Myths and Legends about Disney at Yesterland.com Hydrolator Lawsuit?

With its deep corporate pockets, Disney is a target of lawsuits, including frivolous ones. The story of one particularly silly lawsuit and how it was resolved with irrefutable evidence has been told over and over in different forms. But did it really happen?

Werner Weiss, Curator of Yesterland, March 2, 2012


The Claim: A woman sued Disney, claiming eardrum damage from the pressure change during her rapid descent in a “hydrolator” at The Living Seas at EPCOT Center. Disney’s lawyers transported the judge and jury to EPCOT Center, took them into a “hydrolator,” and operated it with both doors open—revealing that there is no actual descent.

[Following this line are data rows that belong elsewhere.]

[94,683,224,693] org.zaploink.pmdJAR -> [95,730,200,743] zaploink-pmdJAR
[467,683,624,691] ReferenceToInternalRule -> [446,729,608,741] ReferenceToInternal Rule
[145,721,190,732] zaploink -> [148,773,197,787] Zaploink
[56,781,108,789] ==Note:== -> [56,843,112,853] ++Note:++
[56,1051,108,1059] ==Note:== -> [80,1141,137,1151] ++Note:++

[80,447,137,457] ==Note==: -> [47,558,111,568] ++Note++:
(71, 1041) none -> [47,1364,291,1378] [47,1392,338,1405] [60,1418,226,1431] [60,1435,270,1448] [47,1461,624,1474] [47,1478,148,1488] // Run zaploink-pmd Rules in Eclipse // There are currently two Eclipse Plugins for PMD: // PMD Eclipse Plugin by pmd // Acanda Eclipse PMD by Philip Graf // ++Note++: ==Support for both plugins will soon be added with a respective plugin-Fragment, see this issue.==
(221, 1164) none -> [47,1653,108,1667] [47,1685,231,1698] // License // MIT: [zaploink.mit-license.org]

The judge dismissed the case on the spot.

Status: Undetermined, but very unlikely


The Living Seas at EPCOT Center

The Living Seas, Presented by United Technologiess (1996 photo)

The 1989 EPCOT Center Guide Book had this description of The Living Seas:

The world’s largest man-made salt-water environment holds 5.7 million gallons of seawater and more than 80 species of tropical fish and mammals, including sharks, manatees and dolphins. Travel to the bottom of the sea in hydrolators and arrive at Sea Base Alpha. Talk to divers and marine scientists who explore the world’s most impressive man-made coral reef. Try on an atmospheric diving suit, and test your knowledge with interactive video games. There are also special displays that detail the life-cycles and food chains of the seas, from the smallest plankton to the largest predators.

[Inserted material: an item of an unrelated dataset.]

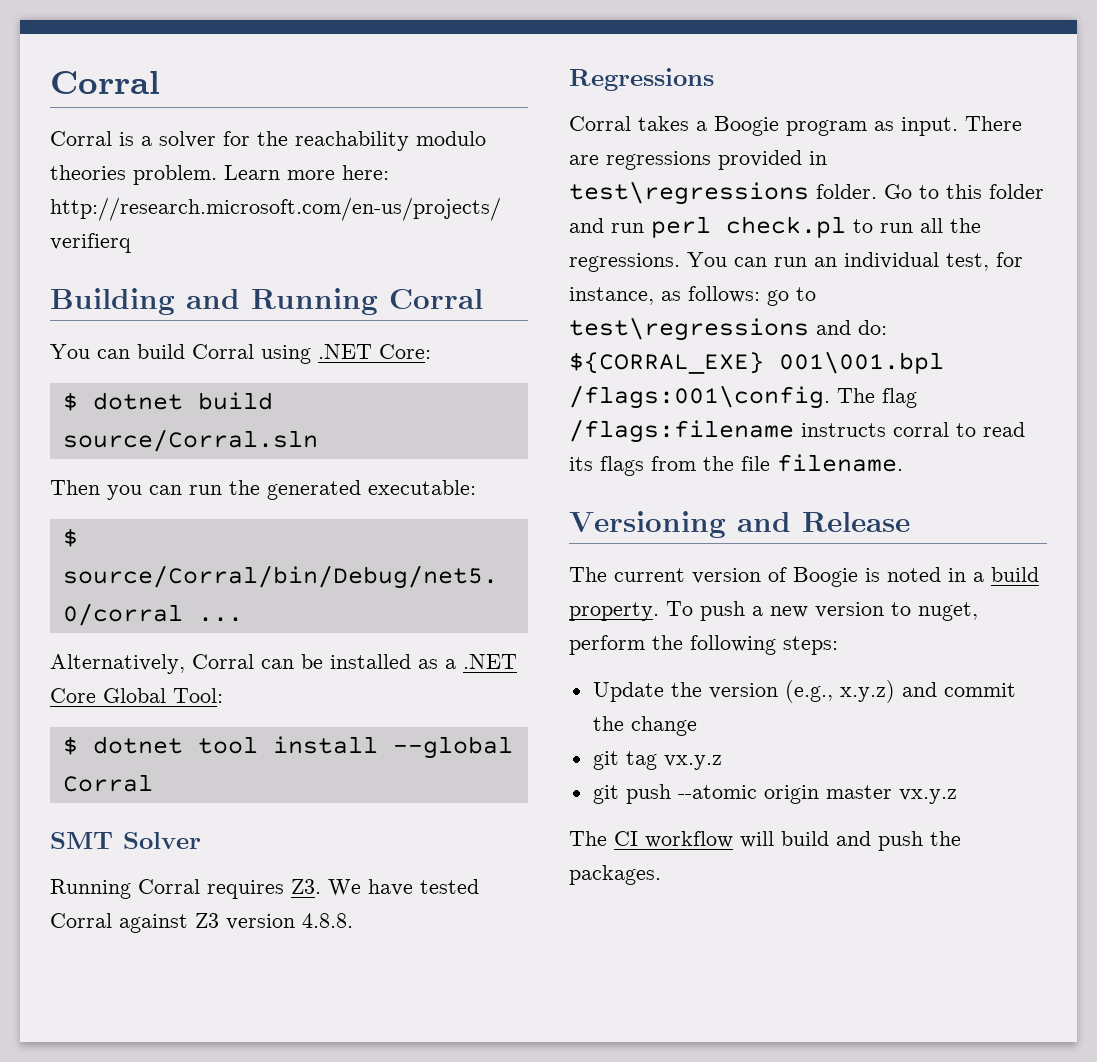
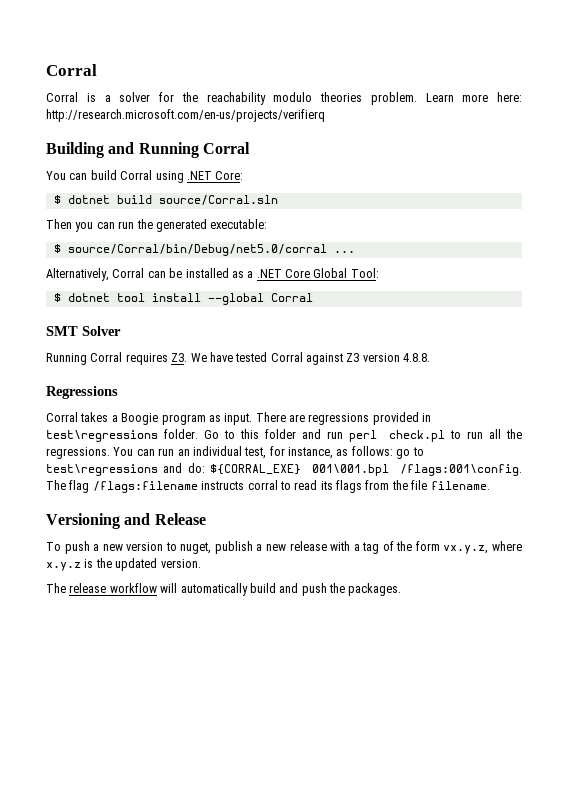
[569,567,1039,587] [569,602,659,621] The current version of Boogie is noted in a build property. -> (206, 519) none
[569,635,838,655] [592,680,1016,703] [592,716,697,736] [592,751,722,770] [592,784,957,804] [569,831,638,846] perform the following steps: // Update the version (e.g., x.y.z) and commit the change // git tag vx.y.z // git push --atomic origin master vx.y.z // The CI -> [214,541,522,554] [46,558,201,571] [46,583,107,593] publish a new release with a tag of the form vx.y.z, where x.y.z is the updated version. // The release
(774, 839) none -> [180,583,248,596] automatically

Did you catch the part about traveling to Sea Base Alpha at “the bottom of the sea” in hydrolators?

The Living Seas at EPCOT Center

A descent hydrolator (1996 photo)

The Epcot pavilion that’s now The Seas with Nemo and Friends originally opened on January 15, 1986, as The Living Seas, Presented by United Technologies. Blending entertainment and education, the $90 million enhancement to EPCOT Center offered short movies, a short ride, and a magnificent ocean aquarium based on the premise of a futuristic, underwater research facility called Sea Base Alpha.

After guests watched two film presentations, they were directed to one of the three descent hydrolators. These unusual elevator cabs had glass windows revealing water-filled, sedimentary rock shafts. The Otis Elevator doors would close. The lights would flicker. Indicators showed a rapid descent and the floor shook. Guests could see that they were speeding downward through the rocky shaft, as air bubbles in the water moved upward. The hydrolator would stop and a second set of Otis Elevator doors would open. The guests were now down at Sea Base Alpha.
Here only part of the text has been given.